Introduction

In 2020, non-alcoholic fatty liver disease (NAFLD) was renamed metabolic-associated fatty liver disease (MAFLD) [1]. MAFLD is a chronic disease characterized by hepatic fat accumulation and underlying metabolic dysregulation. The condition is a significant public health issue, affecting more than a quarter of adult populations worldwide [2]. Studies have shown that MAFLD induces hepatic lipotoxicity and mitochondrial dysfunction leading to hepatocyte apoptosis, inflammation, and fibrosis [3]. In addition to its close association with liver disease, MAFLD also plays an important role in the progression of various extrahepatic diseases, including cardiovascular disease, diabetes, and chronic kidney disease [4]. In China, the disease burden of MAFLD has surpassed that of other chronic liver diseases [5, 6]. However, the current diagnosis and treatment rates of MAFLD are low, and interventions geared to its harmful effects may be insufficient [7]. Therefore, to optimize the management of patients with MAFLD, simple and effective early screening tools are necessary.

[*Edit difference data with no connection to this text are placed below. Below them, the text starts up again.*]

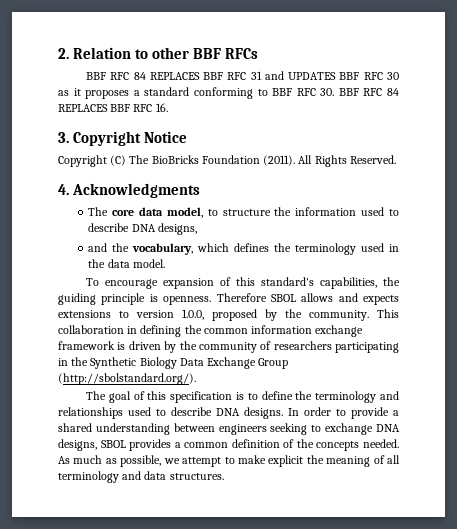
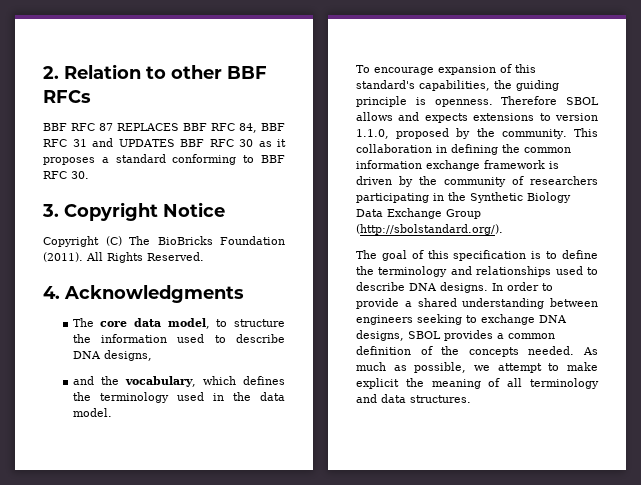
- BBF RFC 84 REPLACES BBF RFC 31 and UPDATES BBF RFC 30 as it proposes a standard conforming to BBF RFC 30. BBF RFC 84 REPLACES BBF RFC 16.
+ BBF RFC 87 REPLACES BBF RFC 84, BBF RFC 31 and UPDATES BBF RFC 30 as it proposes a standard conforming to BBF RFC 30.
- Therefore SBOL allows and expects extensions to version 1.0.0, proposed by the community.
+ Therefore SBOL allows and expects extensions to version 1.1.0, proposed by the community.

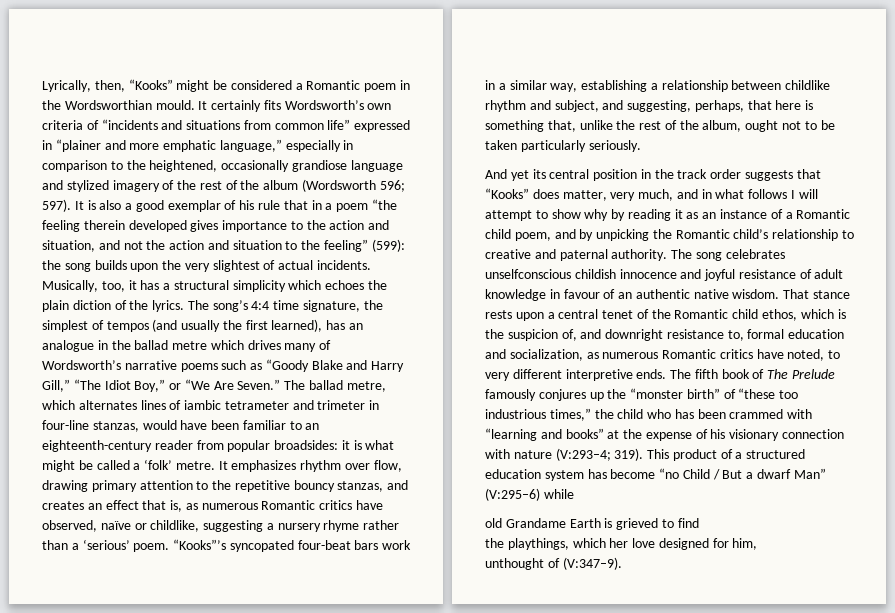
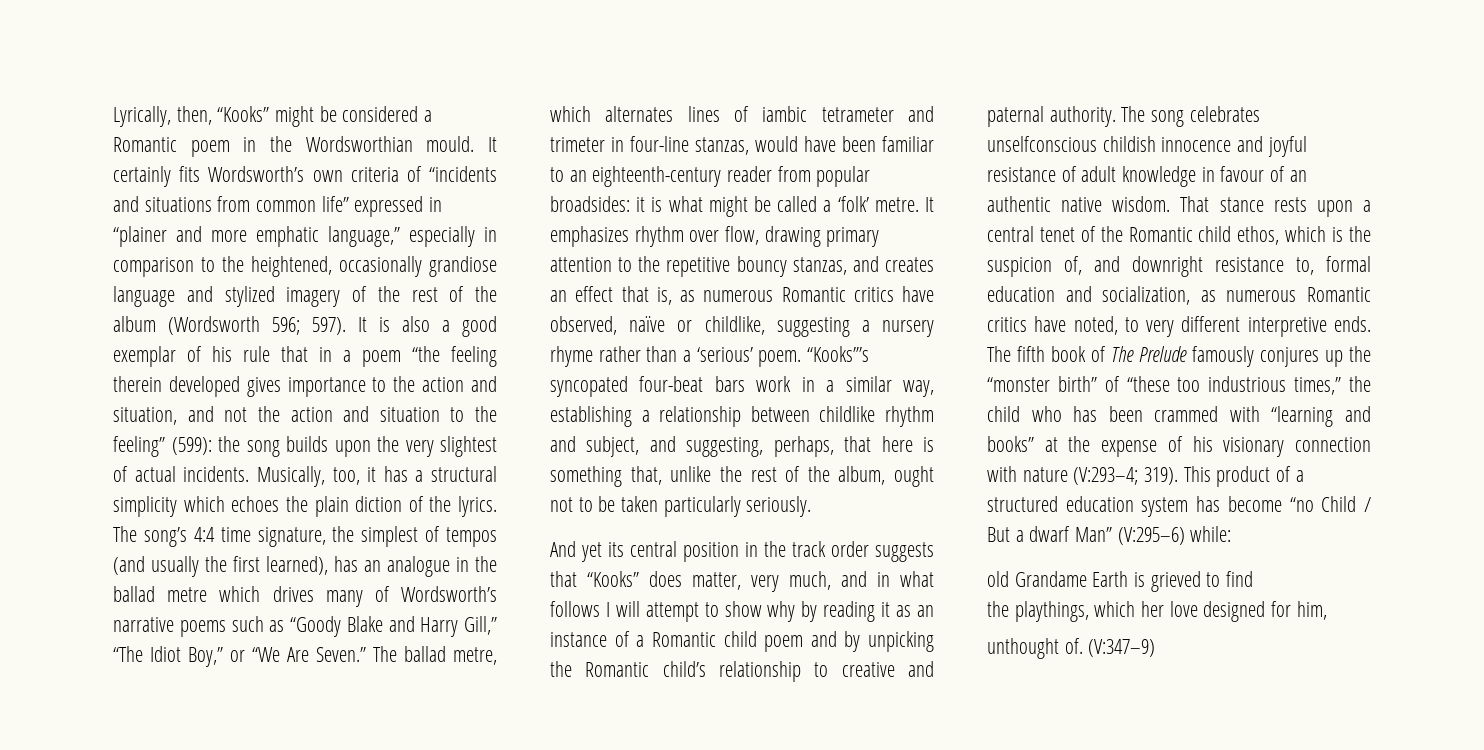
- And yet its central position in the track order suggests that “Kooks” does matter, very much, and in what follows I will attempt to show why by reading it as an instance of a Romantic child poem, and by unpicking the Romantic child’s relationship to creative and paternal authority.
+ And yet its central position in the track order suggests that “Kooks” does matter, very much, and in what follows I will attempt to show why by reading it as an instance of a Romantic child poem and by unpicking the Romantic child’s relationship to creative and paternal authority.
- This product of a structured education system has become “no Child / But a dwarf Man” (V:295–6) while
+ This product of a structured education system has become “no Child / But a dwarf Man” (V:295–6) while:
- unthought of (V:347–9).
+ unthought of. (V:347–9)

Among the non-invasive indicators currently used for NAFLD screening, the fatty liver index (FLI), hepatic steatosis index (HSI), lipid accumulation product (LAP), visceral adiposity index (VAI) and Zhejiang University index (ZJU) are widely used and have been validated in different populations [8,9,10]. However, the screening value of these indices may need further verification under the new definition of MAFLD. The above indexes are established based on routine measurements in clinical practice, and compared with liver biopsy and ultrasonography, may reduce medical burdens. However, differences in the cut-off values in different populations and regions exist, and the cut-off values in previous studies may not apply to the Uyghur population in rural Xinjiang. These values may require adjustments through external verification prior to practical application.

Therefore, this study aimed to evaluate the accuracy of non-invasive indicators in diagnosing MAFLD in rural Uyghur populations in Xinjiang as well as determine their optimal cut-off values and ranges.

Materials and methods

Study population

This cross-sectional study was conducted in Kashgar, Xinjiang, from August to September 2016. Our research is based on the 51st Regiment of the Farm, which is the only regiment with Uyghurs as its main inhabitants. Using the typical sampling method, the sixth, eighth, 11th, 12th, and 13th companies of the 51st Regiment of the Farm were selected as the survey sites. The sixth, eighth, 11th, 12th, and 13th companies are one level below the farm. If farms are like towns, companies are like villages. We chose these companies with a large number of Uyghurs to carry out the investigation and research in a concentrated way. A total of 14,321 permanent Uyghur residents aged ≥ 18 years were interviewed after obtaining informed consent. We excluded a total of 1527 participants, including long-term migrants, pregnant women, those who could not cooperate with the investigation (n = 317), participants with incomplete basic information (n = 971), and participants with missing ultrasound information (n = 239). Ultimately, 12,794 participants were included in statistical analyses.

Data collection

The questionnaire survey and physical examination were conducted by uniformly trained investigators through on-site centralized interviews. The questionnaire included general demographic information, medical history, and family history. Physical examinations included height, weight, body mass index (BMI), waist circumference (WC), hip circumference (HC), systolic blood pressure (SBP), and diastolic blood pressure (DBP). Before the measurement, participants were required to remove excess clothing, hats, and shoes. Waist circumference was measured with an inelastic band at the midpoint of the line between the anterior superior iliac crest and the inferior margin of the 12th costal. Hip circumference was measured around the hip through the most prominent part of the gluteus maximus. Blood pressure was measured after participants had rested in a sitting position for 5 min. Each measurement required an interval of one minute, and the mean value after three measurements was used. These measurement methods were consistent with existing research among this group [11]. Type 2 diabetes mellitus (T2DM) was diagnosed according to the American Diabetes Association 2012 criteria [12].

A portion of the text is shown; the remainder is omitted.